**Task brief:** Could you copy out every line of the data where the word "justify" occurs?

**Records for the task:**

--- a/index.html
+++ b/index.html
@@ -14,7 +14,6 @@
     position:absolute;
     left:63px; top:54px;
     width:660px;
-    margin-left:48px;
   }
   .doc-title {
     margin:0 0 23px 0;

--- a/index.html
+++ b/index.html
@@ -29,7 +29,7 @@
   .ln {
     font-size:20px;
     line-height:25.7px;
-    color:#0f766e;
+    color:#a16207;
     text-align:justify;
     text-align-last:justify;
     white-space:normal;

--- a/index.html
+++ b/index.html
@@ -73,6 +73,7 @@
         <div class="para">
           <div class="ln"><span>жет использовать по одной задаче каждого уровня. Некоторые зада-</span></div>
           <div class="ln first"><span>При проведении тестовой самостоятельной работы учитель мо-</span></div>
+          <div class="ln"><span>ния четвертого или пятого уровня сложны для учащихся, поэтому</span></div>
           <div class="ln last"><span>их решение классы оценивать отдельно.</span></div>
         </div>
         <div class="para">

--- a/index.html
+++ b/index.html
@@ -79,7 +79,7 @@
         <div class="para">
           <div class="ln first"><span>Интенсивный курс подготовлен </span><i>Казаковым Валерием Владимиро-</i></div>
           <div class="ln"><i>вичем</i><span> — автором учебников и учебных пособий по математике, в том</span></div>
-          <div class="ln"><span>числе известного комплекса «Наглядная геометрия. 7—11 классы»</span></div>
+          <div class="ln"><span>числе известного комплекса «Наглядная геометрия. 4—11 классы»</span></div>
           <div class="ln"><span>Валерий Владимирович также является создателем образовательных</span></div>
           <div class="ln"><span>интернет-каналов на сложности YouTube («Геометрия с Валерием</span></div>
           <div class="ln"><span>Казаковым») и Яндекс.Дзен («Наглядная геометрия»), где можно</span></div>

* * *

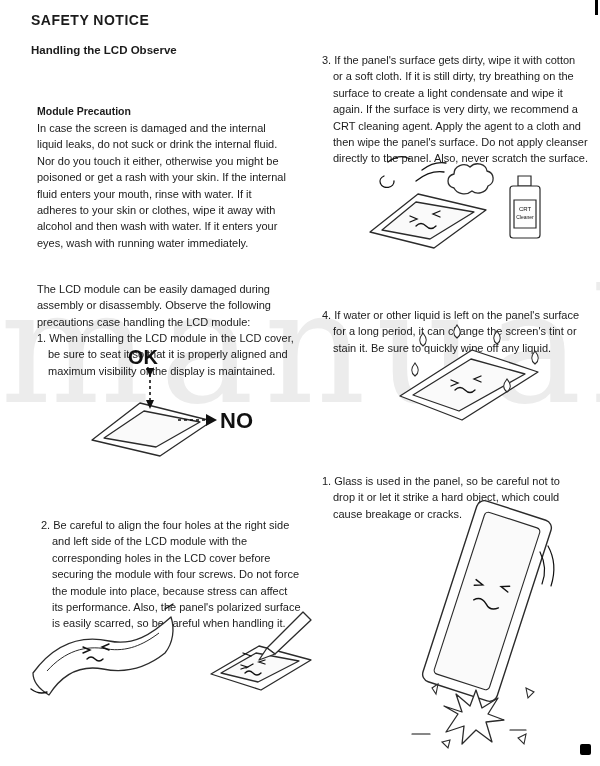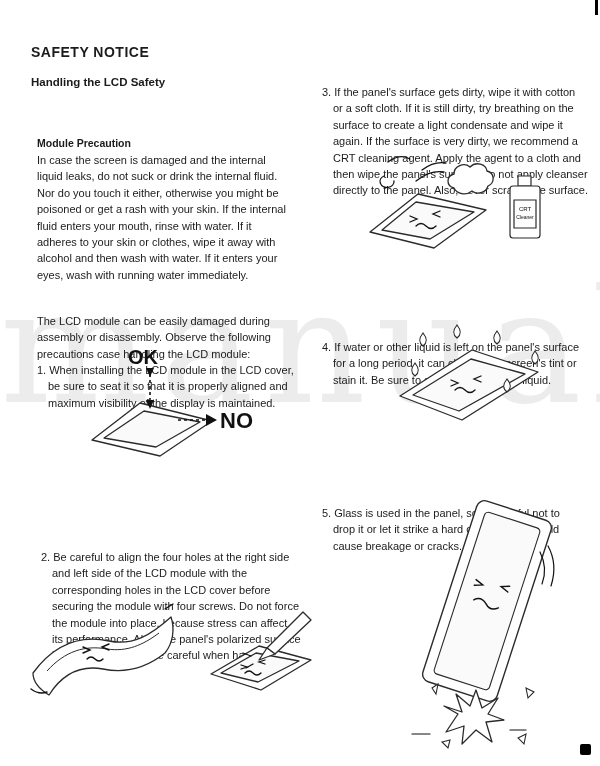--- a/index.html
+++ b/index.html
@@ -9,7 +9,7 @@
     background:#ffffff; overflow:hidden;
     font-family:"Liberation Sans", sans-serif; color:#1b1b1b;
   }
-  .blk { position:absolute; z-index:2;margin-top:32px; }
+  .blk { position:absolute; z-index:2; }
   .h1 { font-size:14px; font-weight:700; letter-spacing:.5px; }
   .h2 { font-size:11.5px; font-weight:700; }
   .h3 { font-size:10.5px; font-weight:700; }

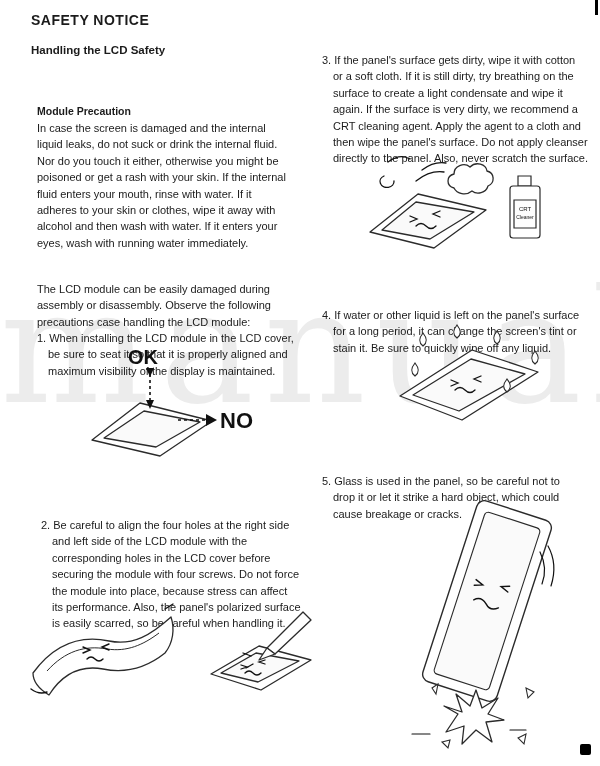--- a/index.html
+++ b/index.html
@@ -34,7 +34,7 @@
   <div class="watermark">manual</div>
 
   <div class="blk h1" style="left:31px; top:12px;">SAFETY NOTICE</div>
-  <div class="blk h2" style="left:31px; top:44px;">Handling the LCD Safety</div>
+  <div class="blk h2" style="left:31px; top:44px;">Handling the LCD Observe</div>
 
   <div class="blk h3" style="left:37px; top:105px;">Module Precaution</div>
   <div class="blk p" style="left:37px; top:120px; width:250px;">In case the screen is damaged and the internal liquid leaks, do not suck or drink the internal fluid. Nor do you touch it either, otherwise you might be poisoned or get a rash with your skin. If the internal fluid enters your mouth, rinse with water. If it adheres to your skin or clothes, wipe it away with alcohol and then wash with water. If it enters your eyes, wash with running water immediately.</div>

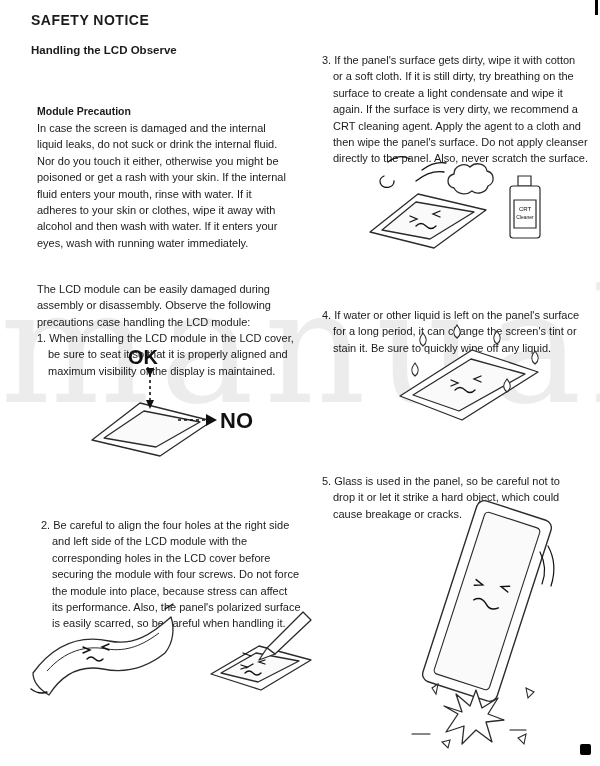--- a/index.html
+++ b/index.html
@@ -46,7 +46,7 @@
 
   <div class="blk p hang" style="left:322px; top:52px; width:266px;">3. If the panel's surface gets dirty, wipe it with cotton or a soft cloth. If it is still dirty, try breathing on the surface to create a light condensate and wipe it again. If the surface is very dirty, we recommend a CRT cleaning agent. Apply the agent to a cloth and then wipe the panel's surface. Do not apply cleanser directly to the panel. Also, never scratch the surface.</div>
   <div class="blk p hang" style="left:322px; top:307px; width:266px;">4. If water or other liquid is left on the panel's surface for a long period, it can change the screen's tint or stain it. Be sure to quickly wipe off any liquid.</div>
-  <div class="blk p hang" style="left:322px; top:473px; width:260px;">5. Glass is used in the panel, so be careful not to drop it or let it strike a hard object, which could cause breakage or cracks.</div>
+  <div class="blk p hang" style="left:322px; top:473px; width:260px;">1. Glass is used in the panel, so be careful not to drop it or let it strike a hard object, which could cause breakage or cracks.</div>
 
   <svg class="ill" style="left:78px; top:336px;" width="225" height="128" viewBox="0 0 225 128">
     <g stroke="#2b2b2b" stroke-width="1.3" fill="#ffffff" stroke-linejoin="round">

**Solution:**
     text-align:justify;
     text-align-last:justify;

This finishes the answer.